**Aim of the exercise:**
All of the listing is to be written out word for word, with the pictures left out.

***** Records shown

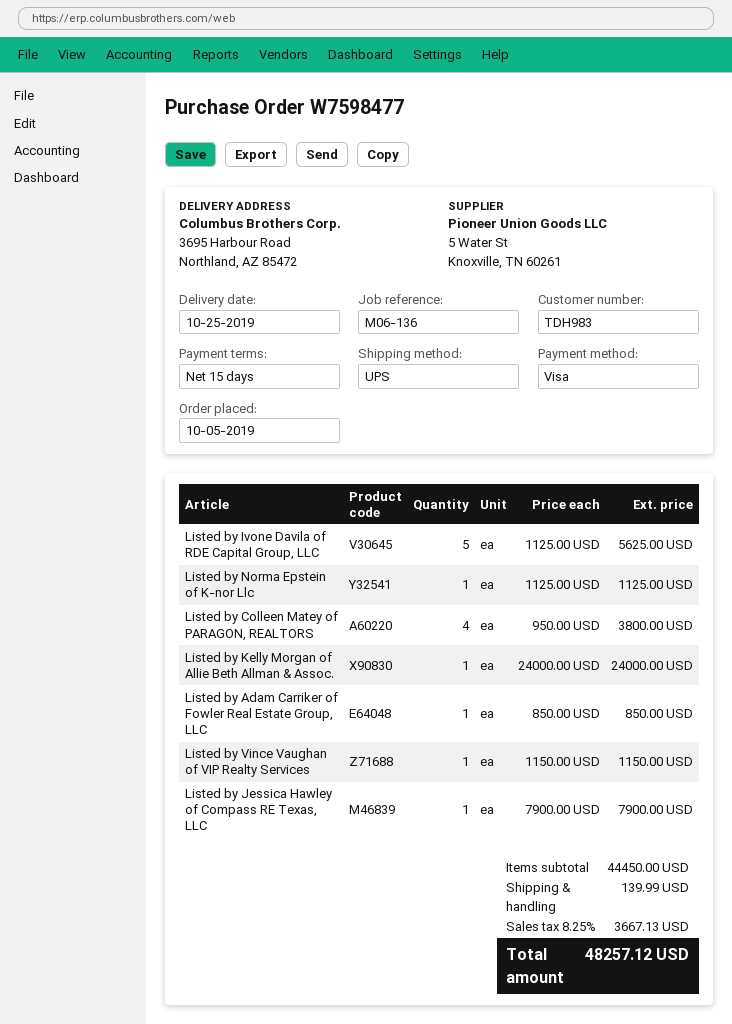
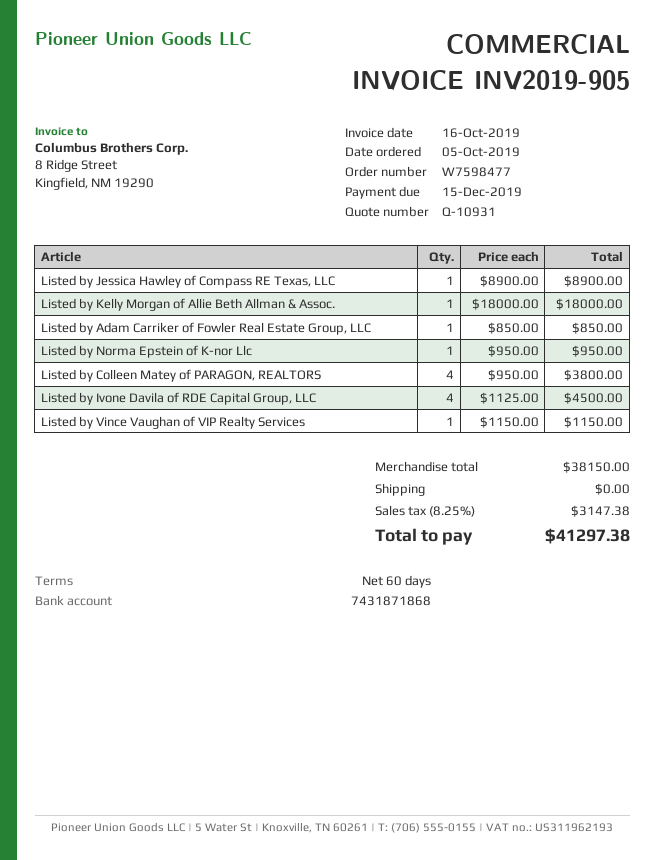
payment terms: 15 days -> 60 days
Listed by Ivone Davila of RDE Capital Group, LLC: 5 x 1125.00 = 5625.00 -> 4 x 1125.00 = 4500.00
Listed by Norma Epstein of K-nor Llc: 1 x 1125.00 = 1125.00 -> 1 x 950.00 = 950.00
Listed by Kelly Morgan of Allie Beth Allman & Assoc.: 1 x 24000.00 = 24000.00 -> 1 x 18000.00 = 18000.00
Listed by Jessica Hawley of Compass RE Texas, LLC: 1 x 7900.00 = 7900.00 -> 1 x 8900.00 = 8900.00
subtotal: 44450.00 -> 38150.00
shipping: 139.99 -> 0.00
tax: 8.25% = 3667.13 -> 8.25% = 3147.38
total: 48257.12 -> 41297.38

**********

**Output:**
payment terms: 15 days -> 60 days
Listed by Ivone Davila of RDE Capital Group, LLC: 5 x 1125.00 = 5625.00 -> 4 x 1125.00 = 4500.00
Listed by Norma Epstein of K-nor Llc: 1 x 1125.00 = 1125.00 -> 1 x 950.00 = 950.00
Listed by Kelly Morgan of Allie Beth Allman & Assoc.: 1 x 24000.00 = 24000.00 -> 1 x 18000.00 = 18000.00
Listed by Jessica Hawley of Compass RE Texas, LLC: 1 x 7900.00 = 7900.00 -> 1 x 8900.00 = 8900.00
subtotal: 44450.00 -> 38150.00
shipping: 139.99 -> 0.00
tax: 8.25% = 3667.13 -> 8.25% = 3147.38
total: 48257.12 -> 41297.38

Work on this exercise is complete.